Data extracted from a collection:
=== Begin Enclosure ===

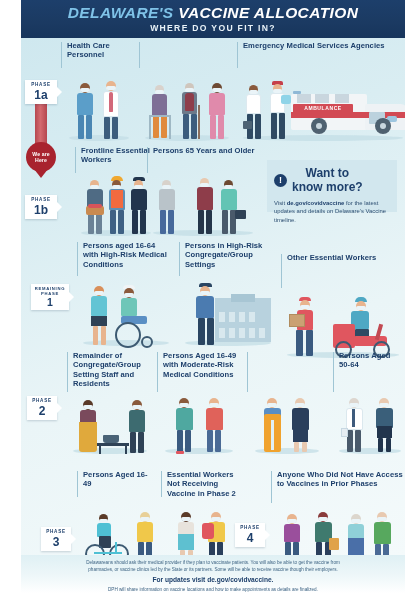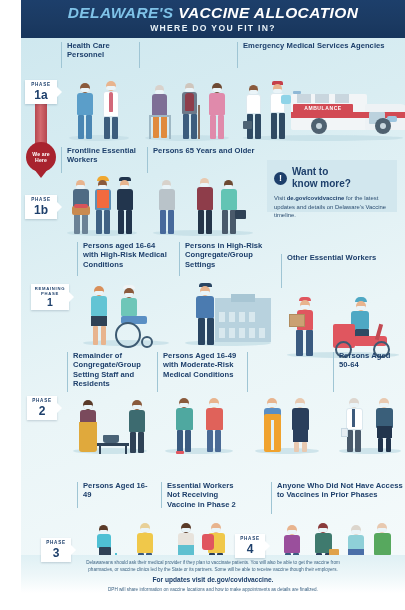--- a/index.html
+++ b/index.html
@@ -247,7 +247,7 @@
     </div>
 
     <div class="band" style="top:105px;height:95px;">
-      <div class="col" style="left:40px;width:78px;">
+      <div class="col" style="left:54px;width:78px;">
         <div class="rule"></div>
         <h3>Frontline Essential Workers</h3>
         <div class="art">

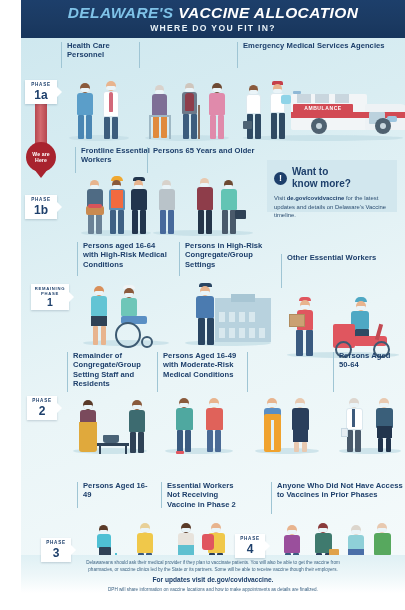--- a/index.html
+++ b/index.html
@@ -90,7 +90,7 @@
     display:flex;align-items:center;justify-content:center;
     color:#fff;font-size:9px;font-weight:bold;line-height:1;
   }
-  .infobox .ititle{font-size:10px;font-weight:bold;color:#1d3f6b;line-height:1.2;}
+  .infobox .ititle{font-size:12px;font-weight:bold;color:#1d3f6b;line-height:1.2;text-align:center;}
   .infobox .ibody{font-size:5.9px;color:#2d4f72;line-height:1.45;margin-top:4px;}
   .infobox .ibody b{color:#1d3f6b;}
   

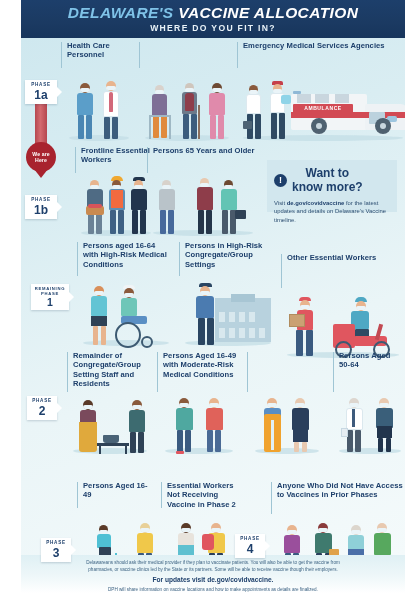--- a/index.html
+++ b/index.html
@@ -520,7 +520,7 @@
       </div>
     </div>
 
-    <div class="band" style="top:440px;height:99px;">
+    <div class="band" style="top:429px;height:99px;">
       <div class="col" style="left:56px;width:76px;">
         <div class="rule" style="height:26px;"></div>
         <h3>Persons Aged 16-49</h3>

=== End Enclosure ===
=== Begin Enclosure ===

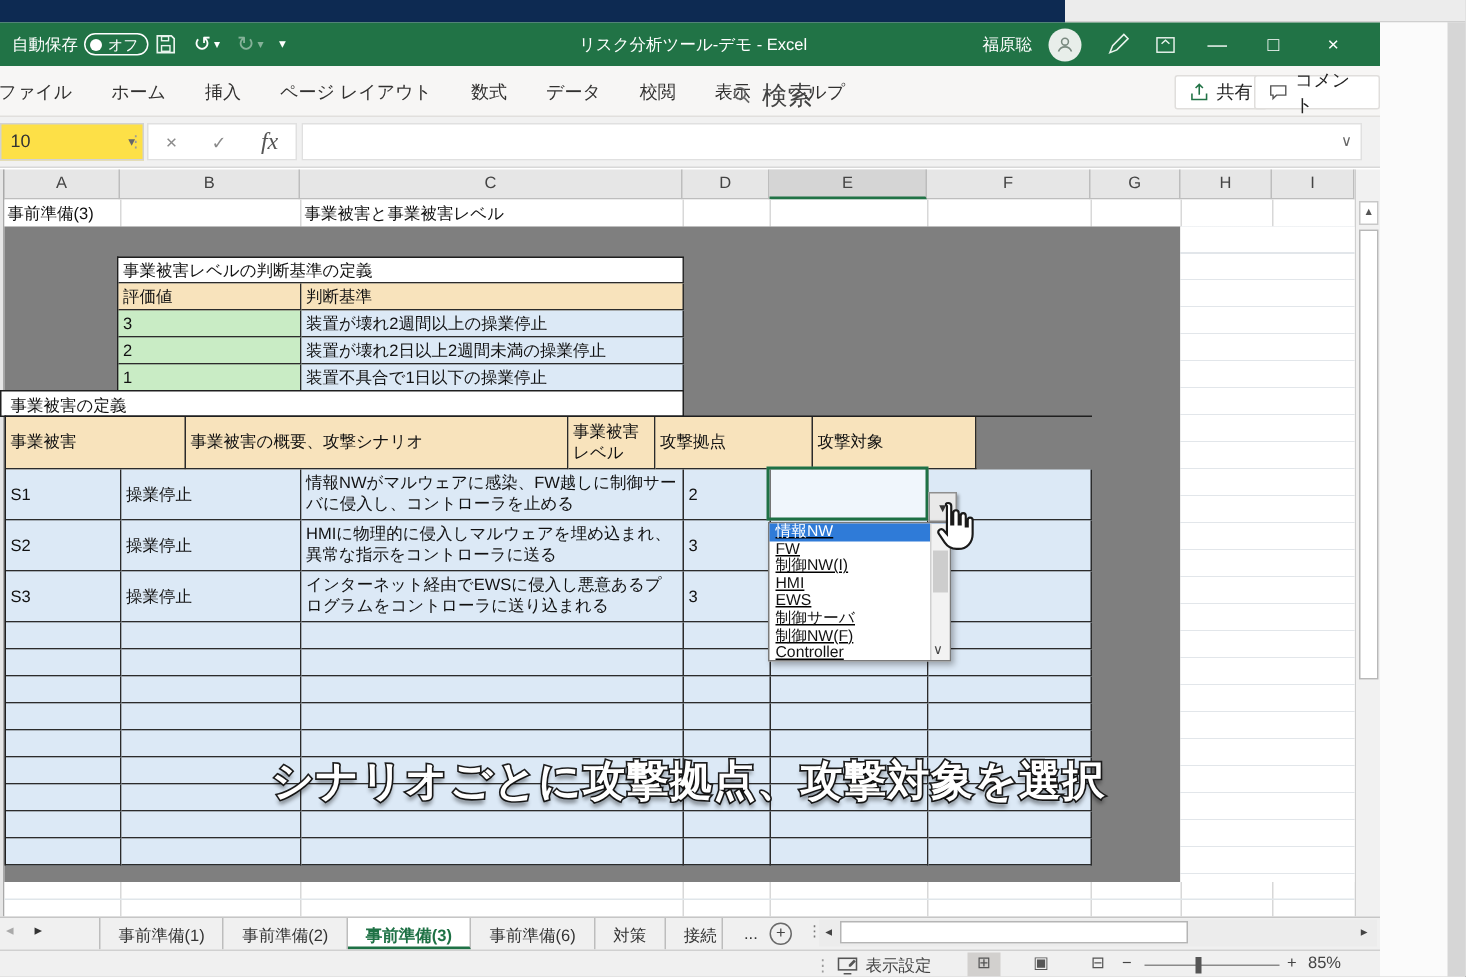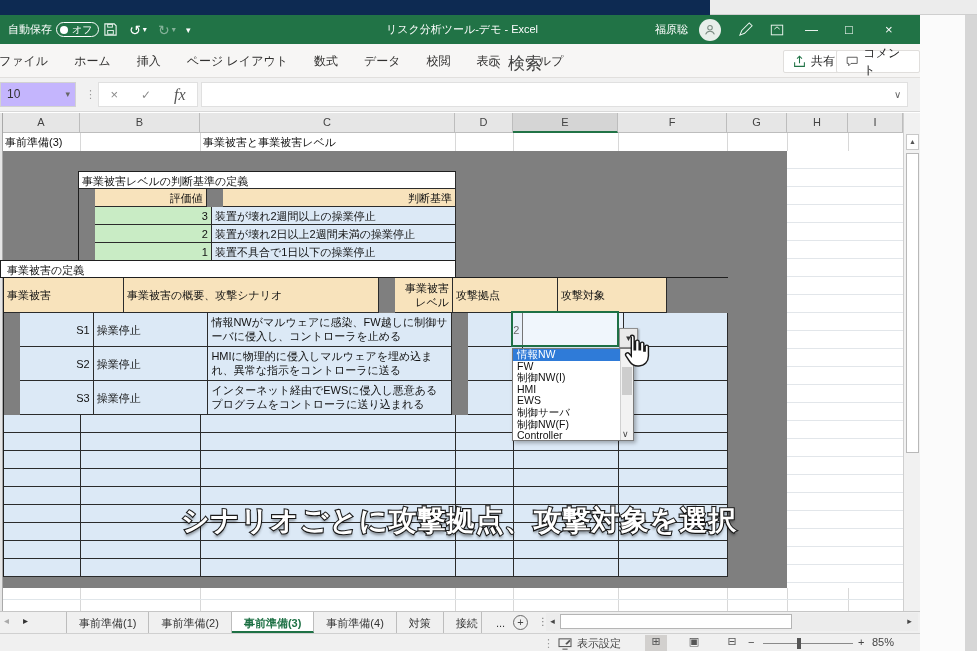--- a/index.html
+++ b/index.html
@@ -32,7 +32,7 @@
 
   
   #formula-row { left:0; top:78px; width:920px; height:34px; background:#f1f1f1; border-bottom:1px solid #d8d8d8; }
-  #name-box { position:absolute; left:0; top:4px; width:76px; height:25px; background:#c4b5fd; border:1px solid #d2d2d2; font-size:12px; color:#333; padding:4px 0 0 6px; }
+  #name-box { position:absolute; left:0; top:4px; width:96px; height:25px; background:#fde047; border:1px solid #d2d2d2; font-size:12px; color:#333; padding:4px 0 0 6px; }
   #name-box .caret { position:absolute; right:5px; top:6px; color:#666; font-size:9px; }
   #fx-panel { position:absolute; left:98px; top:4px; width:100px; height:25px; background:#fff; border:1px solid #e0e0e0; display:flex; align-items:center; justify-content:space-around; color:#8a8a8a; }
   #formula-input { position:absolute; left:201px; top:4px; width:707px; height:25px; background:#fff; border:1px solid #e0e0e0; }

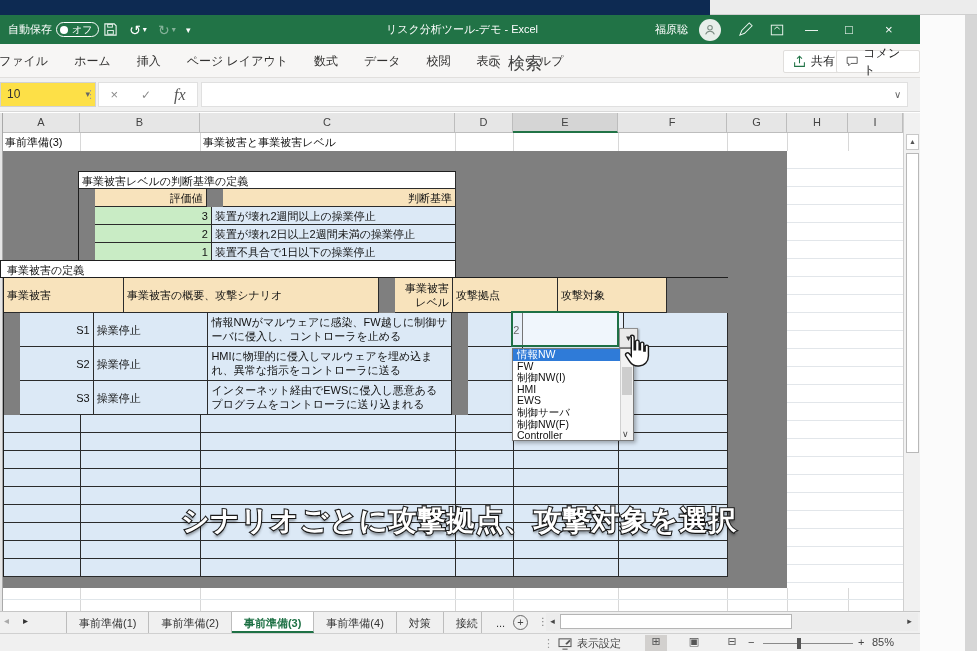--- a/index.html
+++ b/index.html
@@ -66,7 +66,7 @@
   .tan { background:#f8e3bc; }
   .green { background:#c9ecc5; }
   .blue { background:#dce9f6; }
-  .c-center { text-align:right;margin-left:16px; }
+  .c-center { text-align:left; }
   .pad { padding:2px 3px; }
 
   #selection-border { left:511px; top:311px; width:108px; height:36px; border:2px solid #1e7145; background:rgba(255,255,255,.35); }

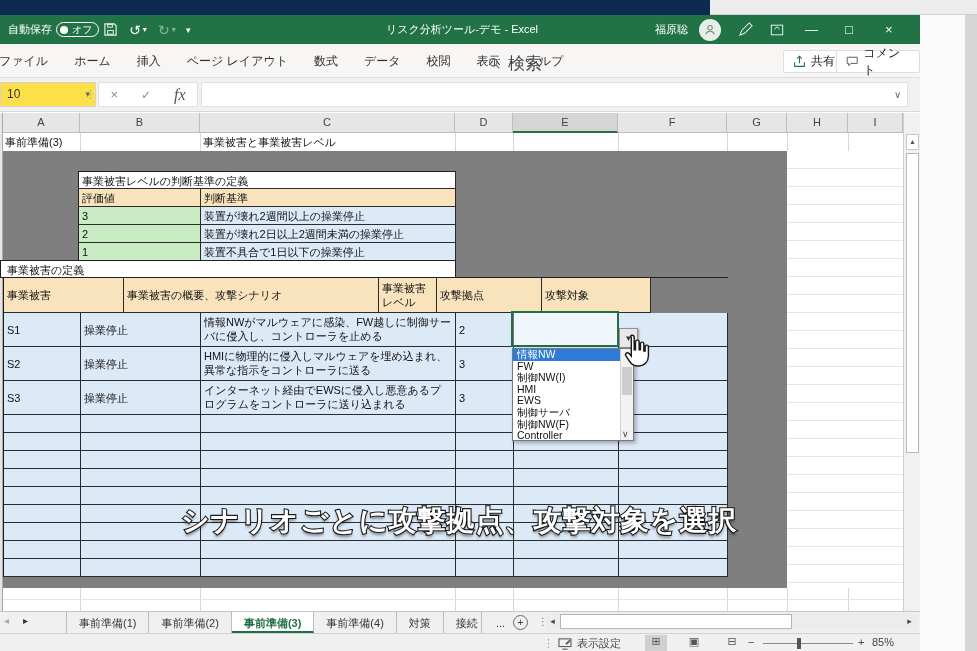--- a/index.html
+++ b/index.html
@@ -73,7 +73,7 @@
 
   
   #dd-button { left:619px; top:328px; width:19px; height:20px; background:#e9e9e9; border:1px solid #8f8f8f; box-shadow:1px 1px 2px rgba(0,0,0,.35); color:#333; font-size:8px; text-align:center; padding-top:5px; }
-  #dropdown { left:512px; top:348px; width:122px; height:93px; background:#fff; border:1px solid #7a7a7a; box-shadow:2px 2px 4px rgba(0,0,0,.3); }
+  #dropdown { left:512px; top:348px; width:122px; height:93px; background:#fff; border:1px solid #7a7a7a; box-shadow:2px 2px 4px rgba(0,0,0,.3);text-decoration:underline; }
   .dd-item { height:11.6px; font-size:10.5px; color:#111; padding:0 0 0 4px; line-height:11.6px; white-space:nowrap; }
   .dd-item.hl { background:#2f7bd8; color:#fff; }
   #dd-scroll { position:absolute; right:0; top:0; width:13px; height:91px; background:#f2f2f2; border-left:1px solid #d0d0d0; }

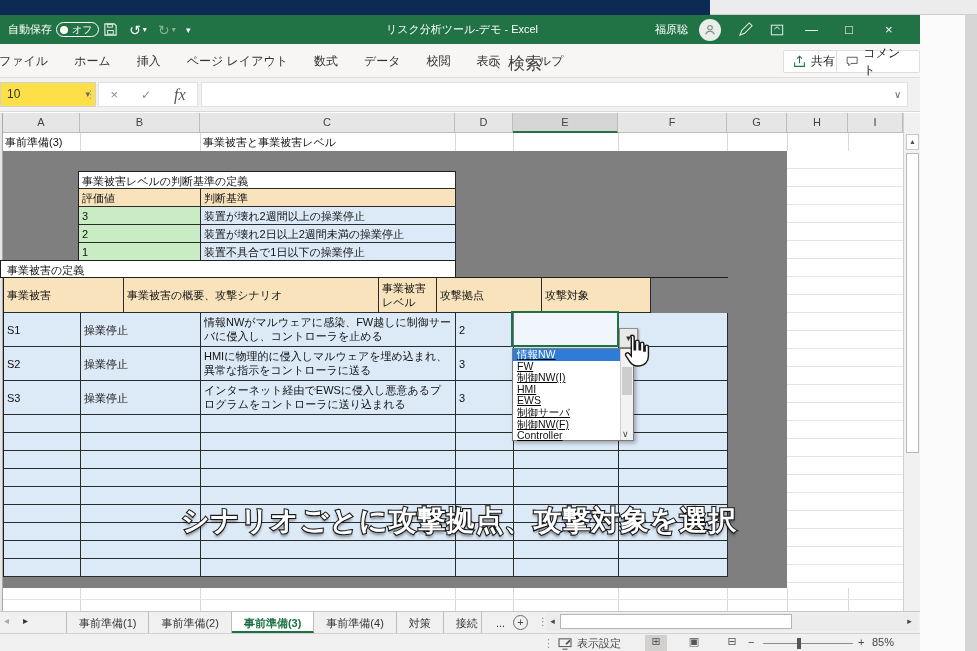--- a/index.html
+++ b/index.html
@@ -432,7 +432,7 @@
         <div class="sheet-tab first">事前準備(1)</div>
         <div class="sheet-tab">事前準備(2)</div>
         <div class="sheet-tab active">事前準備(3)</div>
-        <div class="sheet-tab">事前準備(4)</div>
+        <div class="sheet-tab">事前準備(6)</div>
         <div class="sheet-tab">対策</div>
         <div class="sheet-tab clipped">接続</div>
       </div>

=== End Enclosure ===

**EXERCISE DIRECTIONS**
Count up the lines in the entries above where the word "display" appears, and give the figure with nothing added.

**SOLUTION BELOW**
2